To Be Determined is a journal of cycling, adventure and photography, curated by a NYC-based cycling team known as TBD Racing or Team TBD. From criteriums to cyclocross to product reviews and travel diaries, it is all part of the TBD Journal.

Interview with Central Park Race Director Kevin Hsieh

As part of our Race Director Diaries Series we spent a good chunk of the year writing about the challenges associated with the current state of bike racing in and around New York City. Those Journal entries naturally focused on the CRCA Open Racing calendar because those were the events that TBD team members were most directly involved in. However at the same time that those races were being planned and executed, there was also a 12 race series taking place in Central Park: the CRCA Club Series.

Covering the complete road season, from March to August, the CRCA Club Series is one of the longest and most popular race series in New York City. And while the entire volunteer CRCA Board is involved in insuring the series happens, the races are ultimately the responsibility of one person: the CRCA Vice President of Racing. This year that position was filled by local racer and CRCA sub-team manager Kevin Hsieh.

Hosting the CRCA Club Series is a huge task that requires coordination between USAC, local institutions like NYC Parks, and any number of volunteers and race staff. It’s also a position that provides unique insight into the challenges associated with hosting races in New York City as well as the current state of the sport. As such I asked Kevin if he would be up for an interview discussing all of these topics and more:

Kevin earlier this year at the 2019 edition of the  CRCA Bear Mountain Classic.  Photo by  Clay Parker Jones

Kevin earlier this year at the 2019 edition of the CRCA Bear Mountain Classic. Photo by Clay Parker Jones

The Introduction

TBD: How long have you been riding for and how did you get into sanctioned bike racing?
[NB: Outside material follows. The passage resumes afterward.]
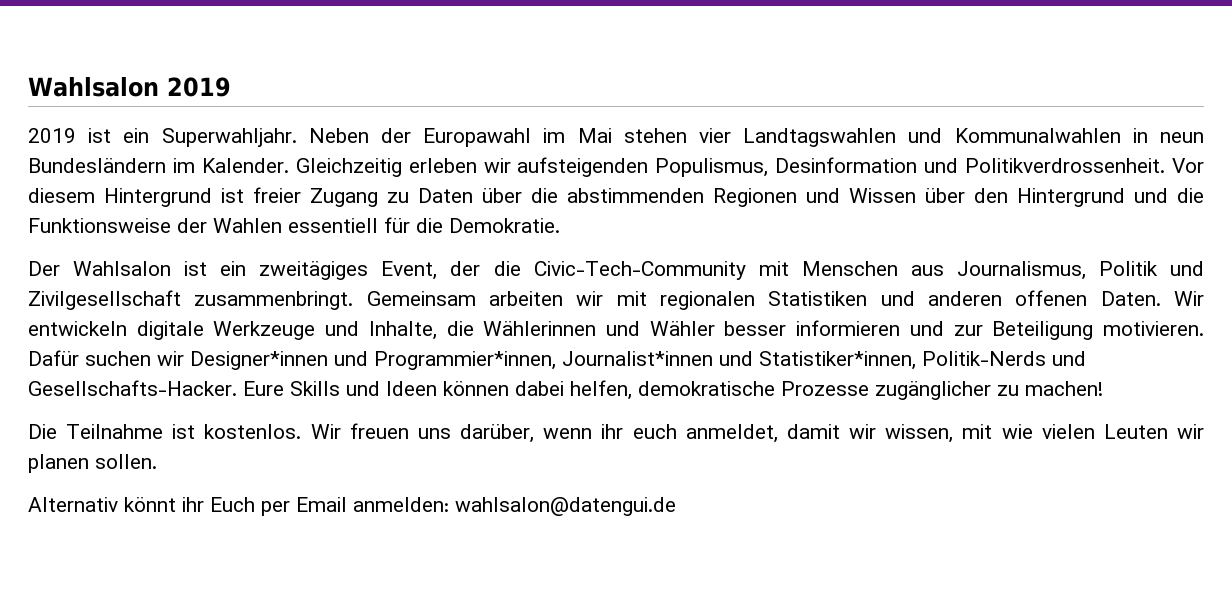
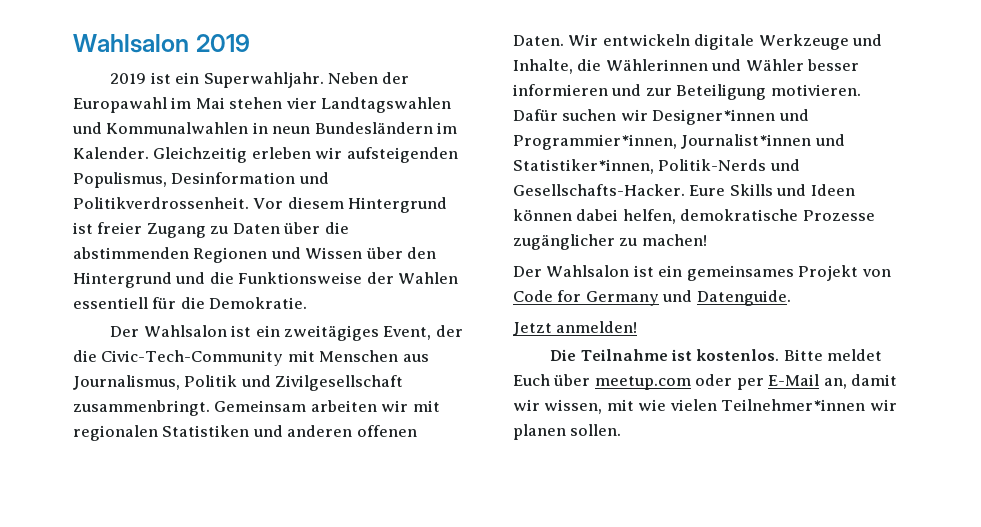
[28,423,778,443] Die Teilnahme ist kostenlos. Wir freuen uns darüber, wenn ihr euch anmeldet, -> [513,265,891,281] [513,290,791,306] [513,321,638,336] [550,349,883,361] [513,374,847,390] Der Wahlsalon ist ein gemeinsames Projekt von Code for Germany und Datenguide. // Jetzt anmelden! // Die Teilnahme ist kostenlos. Bitte meldet Euch über meetup.com oder per E-Mail an,
[1103,424,1168,439] Leuten -> [721,399,866,411] Teilnehmer*innen
[28,497,676,516] // Alternativ könnt ihr Euch per Email anmelden: wahlsalon@datengui.de -> (622, 430) none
KH: I’ve been riding for about 7 years now, starting shortly after undergraduate studies. I was riding in Central Park once and ended up introducing myself to a Columbia Racing (my alma mater) rider who was also doing some evening laps. Turned out he was also teammates with Shane Ferro (current TBD racer and also one of my oldest friends in New York). I think we did a few rides together and after a ride to Orchards, Shane mentioned that I should try racing and it was all downhill from there.

What is your favorite ride and favorite race (sanctioned or unsanctioned)?

As a team leader and someone who is often responsible for rallying folks for training rides, I really value predictability (so much nonsense can happen on rides no matter what you try to prepare for) so while this sounds boring, my favorite ride is probably River Road, Bradley/Tweed to Boxer Donuts and 9W back. There’s a little something for everyone there with climbing, sprinting, power sections and the proximity to various shops/rest stops throughout each section is ideal.

My favorite race will always and forever be Floyd Bennett Field. There’s a ton of nostalgia tied up in this silly race. I snagged my first and only win there and continue to learn a ton about racing my bike at that venue. I love how Floyd is always something that breaks up the monotony of the work week. Because it happens every week, you can try stupid stuff every time and not feel particularly bad about missing or wasting an opportunity. Most importantly, the way the community comes together to hang out after the race is second only to Nittany hangs.

Where do you see yourself as a racer/cyclist five years from now?

I truly don’t see much changing for myself in five years. I’m not particularly genetically gifted and it’s hard to find the right balance between work, personal, and bike life especially as the required time commitment scales up as I improve. I’ll probably still be stubbornly fighting for upgrade points for my respective Cat2 upgrades at 35. My priorities also are more community oriented rather than personal so it’s often a balance of making sure I continue to help build the scene that I want to see NYC Cycling become while making sure I prioritize some of my own personal goals year to year.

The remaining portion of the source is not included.